══ Data for review ══
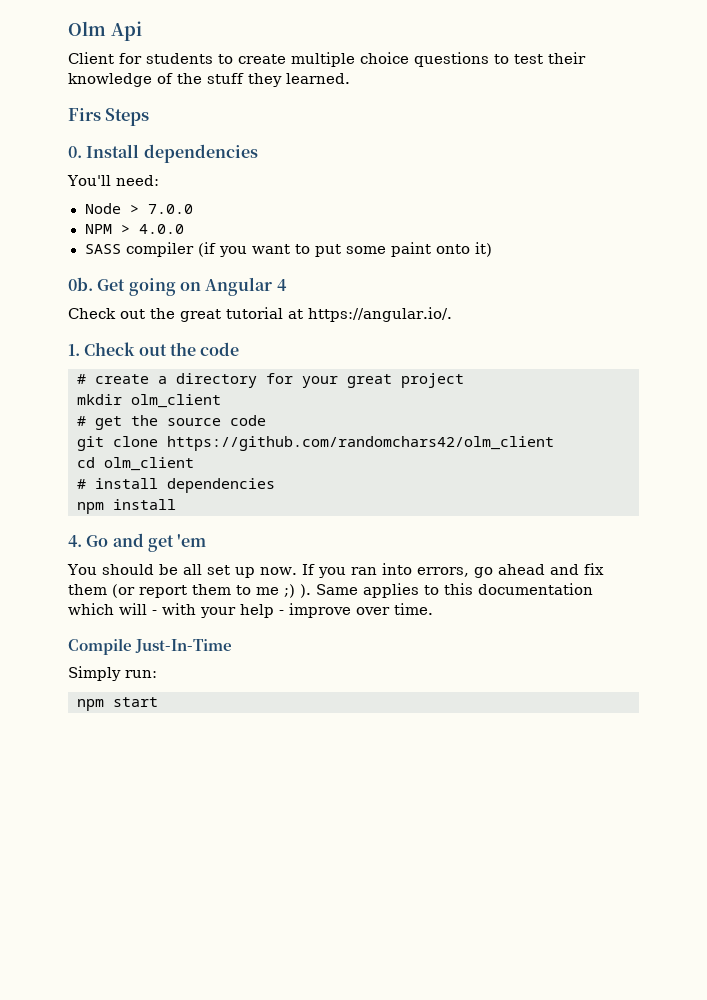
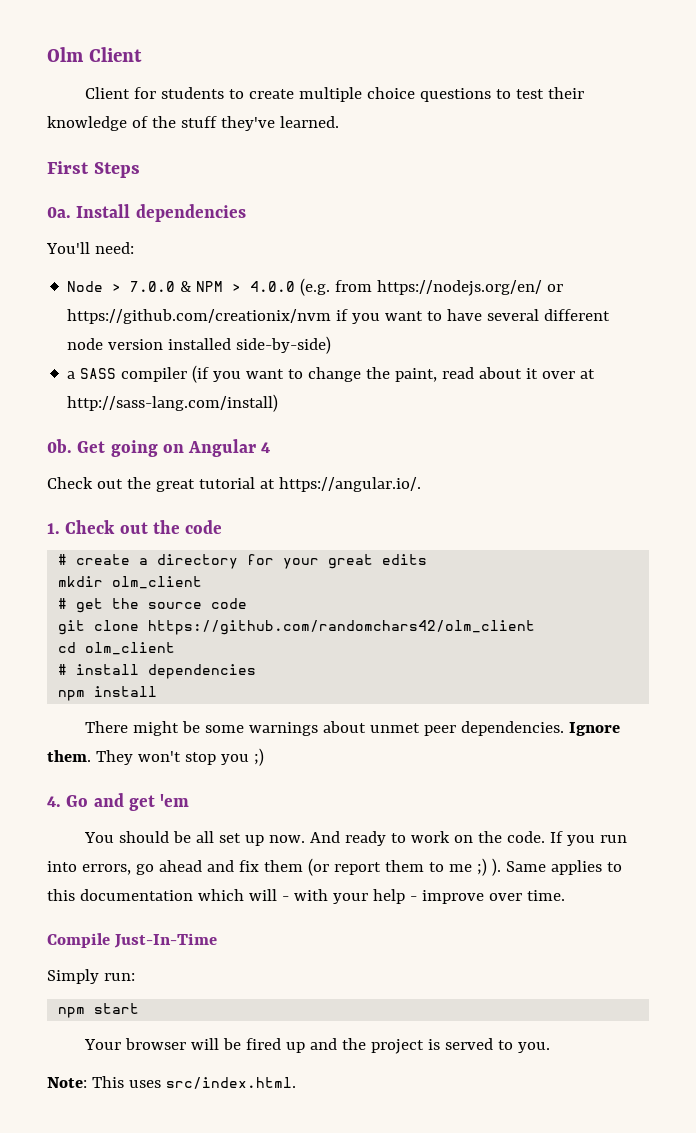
[110,21,142,41] Api -> [88,47,142,62] Client
[248,73,282,87] they -> [220,116,275,131] they've
[68,108,101,121] Firs -> [47,161,89,174] First
[68,146,82,158] 0. -> [47,207,71,218] 0a.
(193, 209) // -> [180,281,192,292] &
(184, 229) // -> [300,278,564,296] [67,309,611,324] [67,336,332,354] [67,371,76,379] (e.g. from https://nodejs.org/en/ or https://github.com/creationix/nvm if you want to have several different node version installed side-by-side) // a
[314,242,492,257] put some paint onto it) -> [308,367,596,382] [67,394,279,412] change the paint, read about it over at http://sass-lang.com/install)
[401,373,464,388] project -> [382,554,428,565] edits
(176, 504) none -> [85,721,621,736] [47,748,264,766] // There might be some warnings about unmet peer dependencies. Ignore them. They won't stop you ;)
(297, 571) none -> [310,831,546,846] And ready to work on the code.
[350,567,377,575] ran -> [600,835,628,843] run
(158, 702) none -> [84,1038,551,1054] [47,1076,296,1089] // Your browser will be fired up and the project is served to you. // Note: This uses src/index.html.

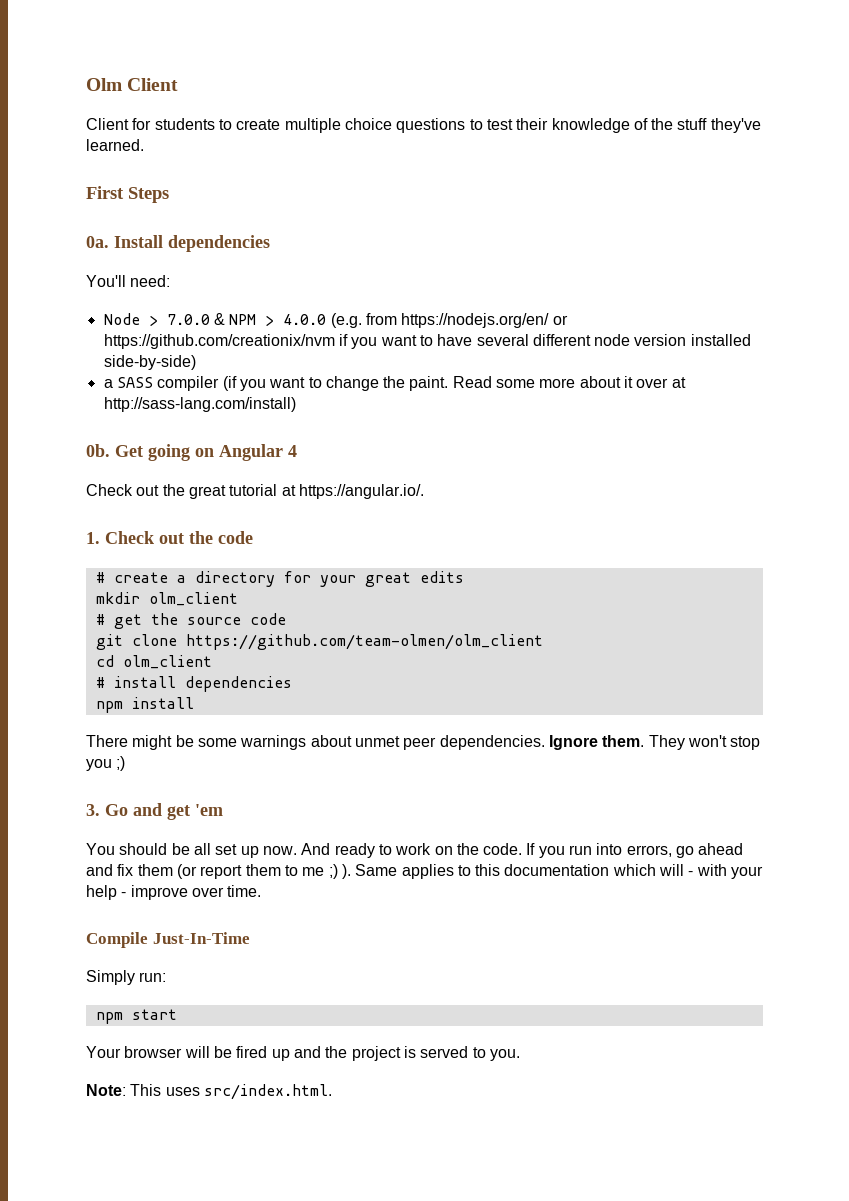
[395,367,475,382] paint, read -> [409,376,576,391] paint. Read some more
[148,620,536,635] https://github.com/randomchars42/olm_client -> [185,634,543,650] https://github.com/team-olmen/olm_client
[47,796,61,807] 4. -> [86,804,100,816] 3.

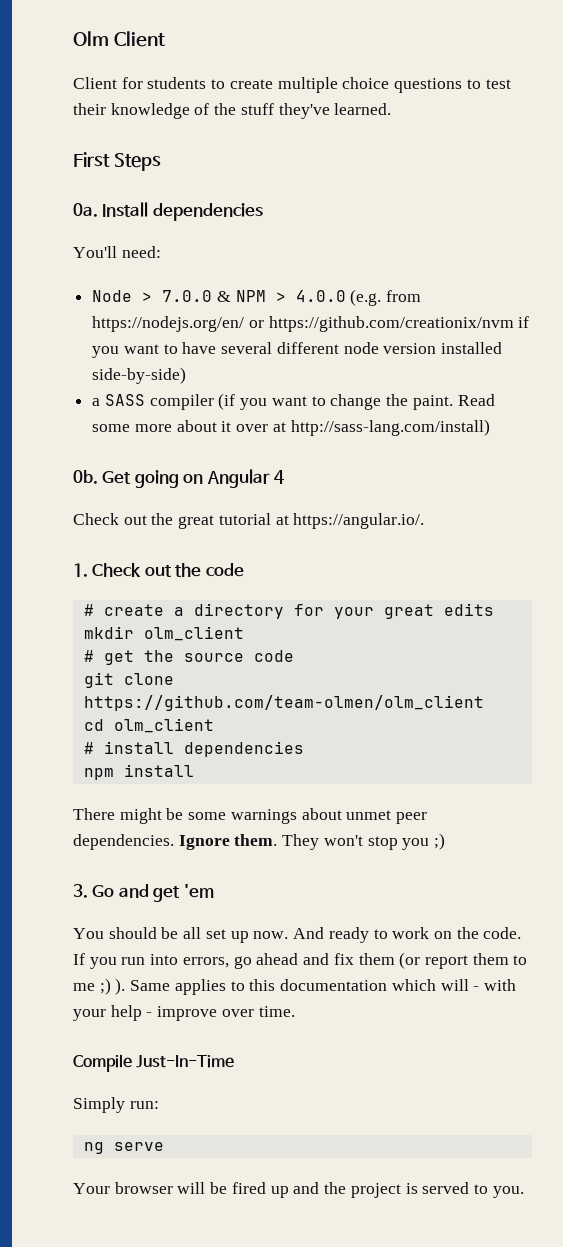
[95,1009,177,1024] npm start -> [83,1142,164,1154] ng serve
[86,1084,332,1100] // Note: This uses src/index.html. -> (524, 1192) none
═══
» **Goal of the exercise**
Only the lines containing "github" are needed; copy each of them from the data.

» **Written solution**
(184, 229) // -> [300,278,564,296] [67,309,611,324] [67,336,332,354] [67,371,76,379] (e.g. from https://nodejs.org/en/ or https://github.com/creationix/nvm if you want to have several different node version installed side-by-side) // a
[148,620,536,635] https://github.com/randomchars42/olm_client -> [185,634,543,650] https://github.com/team-olmen/olm_client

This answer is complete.